My Kid Is Superior to Your Kid
This type of parent likes rarefied air. I know so, as they keep their nose so far in the air that it must be the superior air quality that is attracting them. There is little or no interaction with others, and the parent jockeys for the best spot, the most attention from the instructor and others around them be darned. They encourage their kids to be like this, too. These are the line “budgers” and shovers. These are the bullies. Their two year old child is destined for a professional career in this area and all the rest of us are just wasting theirs and our own time. They frustrate me only slightly less than the….
Whatever My Kid Wants To Do
This is the parent who lets their kid run wild, regardless of the words of the instructor or how it is impacting others. In our current gymnastics class, this is the kid who is hogging the trampoline or parallel bar to the exclusion of everyone else in the circuit. This is the kid who pushes others aside to get to the activity they want. This is the kid who is disrupting the activity with their unwillingness to follow instructions. This is the kid who is inciting the other kids to follow suit. Most often the parent (if they even acknowledge it is happening) will give a “whadda ya gonna do” half shrug and let the behaviour continue. This is the one category that drives me around the bend. As a type-A, oldest child, rule-follower – not to mention a TEACHER – to say I struggle with this parenting style is the understatement of the century. I often think I am hiding my fury, but am frequently caught out by my daughter saying “what’s wrong, Mom?” Nothing, nothing at all.

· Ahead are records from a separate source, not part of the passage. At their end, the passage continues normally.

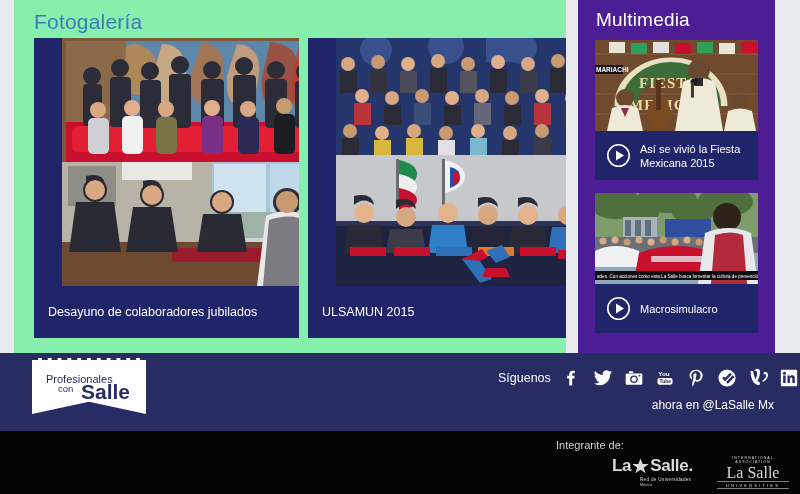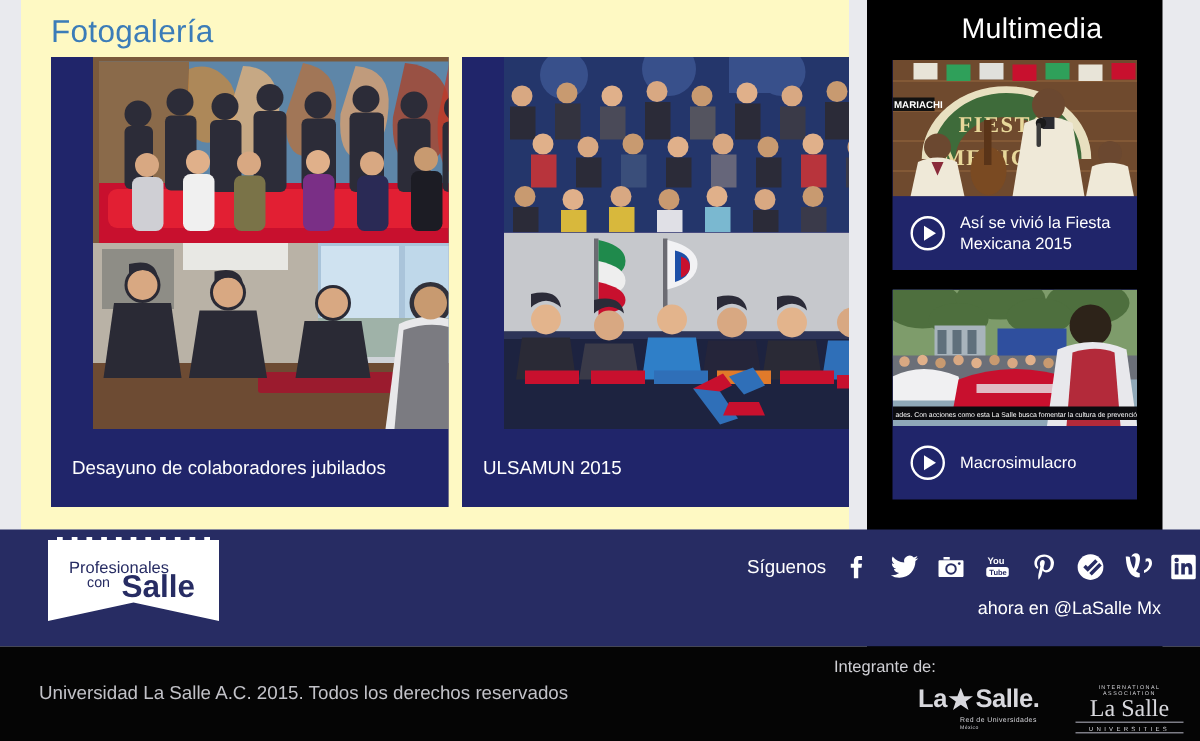--- a/index.html
+++ b/index.html
@@ -9,21 +9,21 @@
     background: #e9eaee;
     overflow: hidden;
   }
   #root { position: relative; width: 800px; height: 494px; background: #e9eaee; }
 
   
   .content-area { position: absolute; left: 0; top: 0; width: 800px; height: 353px; }
 
   .white-panel {
     position: absolute; left: 14px; top: 0; width: 552px; height: 353px;
-    background: #fef9c3;
+    background: #86efac;
   }
   .panel-title {
     font-size: 21px; font-weight: normal; letter-spacing: .2px;
     color: #3b7cb8; padding: 10px 0 0 20px;
   }
   .gallery { position: absolute; left: 20px; top: 38px; display: flex; gap: 9px; }
 
   .g-card { position: relative; background: #20256a; overflow: hidden; padding-left: 28px; }
   .g-card.a { width: 265px; height: 300px; }
   .g-card.b { width: 258px; height: 300px; }
@@ -31,22 +31,21 @@
   .photo { position: relative; width: 100%; overflow: hidden; }
   .caption {
     position: absolute; left: 0; bottom: 0; width: 100%; height: 52px;
     background: #20256a; color: #ffffff; font-size: 12.5px;
     display: flex; align-items: center; padding-left: 14px;
   }
 
   
   .mm-panel {
     position: absolute; left: 578px; top: 0; width: 197px; height: 456px;
-    background: #000000;
-    padding-left: 45px;
+    background: #4c1d95;
   }
   .mm-title { color: #ffffff; font-size: 19px; padding: 9px 0 0 18px; letter-spacing: .2px; }
   .mm-card { position: absolute; left: 17px; width: 163px; background: #20256a; overflow: hidden; }
   .mm-card.one { top: 40px; height: 140px; }
   .mm-card.two { top: 193px; height: 140px; }
   .mm-thumb { position: relative; width: 100%; height: 91px; overflow: hidden; }
   .mm-bar { height: 49px; display: flex; align-items: center; gap: 9px; padding-left: 11px; }
   .mm-label { color: #ffffff; font-size: 11px; line-height: 14px; }
   .play { width: 25px; height: 25px; flex: 0 0 25px; }
 
@@ -496,21 +495,20 @@
         <rect x="5" y="9" width="3" height="9" fill="#272c63"></rect>
         <circle cx="6.5" cy="6.4" r="1.8" fill="#272c63"></circle>
         <path d="M10.2 9h2.9v1.3c.5-.9 1.5-1.5 2.8-1.5 2.1 0 3.1 1.3 3.1 3.7V18h-3v-4.6c0-1.2-.4-1.9-1.4-1.9s-1.5.7-1.5 1.9V18h-2.9z" fill="#272c63"></path>
       </svg>
     </a>
   </div>
 
   <div class="handle">ahora en @LaSalle  Mx</div>
 
   <div class="bottom-bar">
-    <div class="copyright">Universidad La Salle A.C. 2015. Todos los derechos reservados</div>
     <div class="integrante">Integrante de:</div>
 
     <div class="logos">
 
       <div class="ls-mx">
         <div class="row1">
           <span>La</span>
           <span class="star">
             <svg viewBox="0 0 20 20" width="17" height="17">
               <path d="M10 0.6 L12.6 7.2 L19.6 7.2 L13.9 11.4 L16.1 18 L10 13.9 L3.9 18 L6.1 11.4 L0.4 7.2 L7.4 7.2 Z" fill="#d8d8dd"></path>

This is the parent who thinks that each thing that their precious child does is FANTASTIC and just the BEST EVER!!! Have you met one of these? In yesterday’s class, a dad was loudly gushing about how wonderful his son was on the gymnastic circuit after he had finally sunk a bean bag in the toddler-sized hoop after 11 tries. ELEVEN tries! He was looking around to see if any of the rest of us had seen this amazing feat and shouting “Great job, Michael! Look how talented you are!” at the top of his lungs. Poor kid. Imagine what it will sound like when he really does do something worth congratulating. My angel sunk hers in one toss, and, unfortunate kid, got a barely whispered “good job, babe, now go to the next station” from her stingy mom.
All-Round Nice Person
These are the kind, friendly, approachable and encouraging parents. A smile and edifying word for their own and your kid. Approachable and self-deprecating, they seek to make a genuine connection with others and just take the class and life in a relaxed manner. This is the parent who smiles at me and doesn’t give a second look at my slightly teething cookie-stained yoga pants and baggy hoodie. This parent gives my kid a smile when she sees her accomplish the task and does not bud in front or seek the spotlight for herself or her child. I love this parent. I want to be this parent!
Can any of you identify with me here? What categories have I forgotten? Before I get an in-box full of comments – please do see the humour and intentional overgeneralization! In my more self-aware moments, I know that I have been a member of all of these categories during one class or another. I like to hang out in the last one the best, however!
Next fall, when my oldest is three, I will eagerly send her off to do a class on her own (sniff!), while I recruit an adult partner (hello, Gran or Grandma!) to accompany me with the twins to parent/tot classes rounds 2 & 3! Just watch for me! I’ll be the one trying to play it cool while praying not to be judged and trying not to do the judging in return.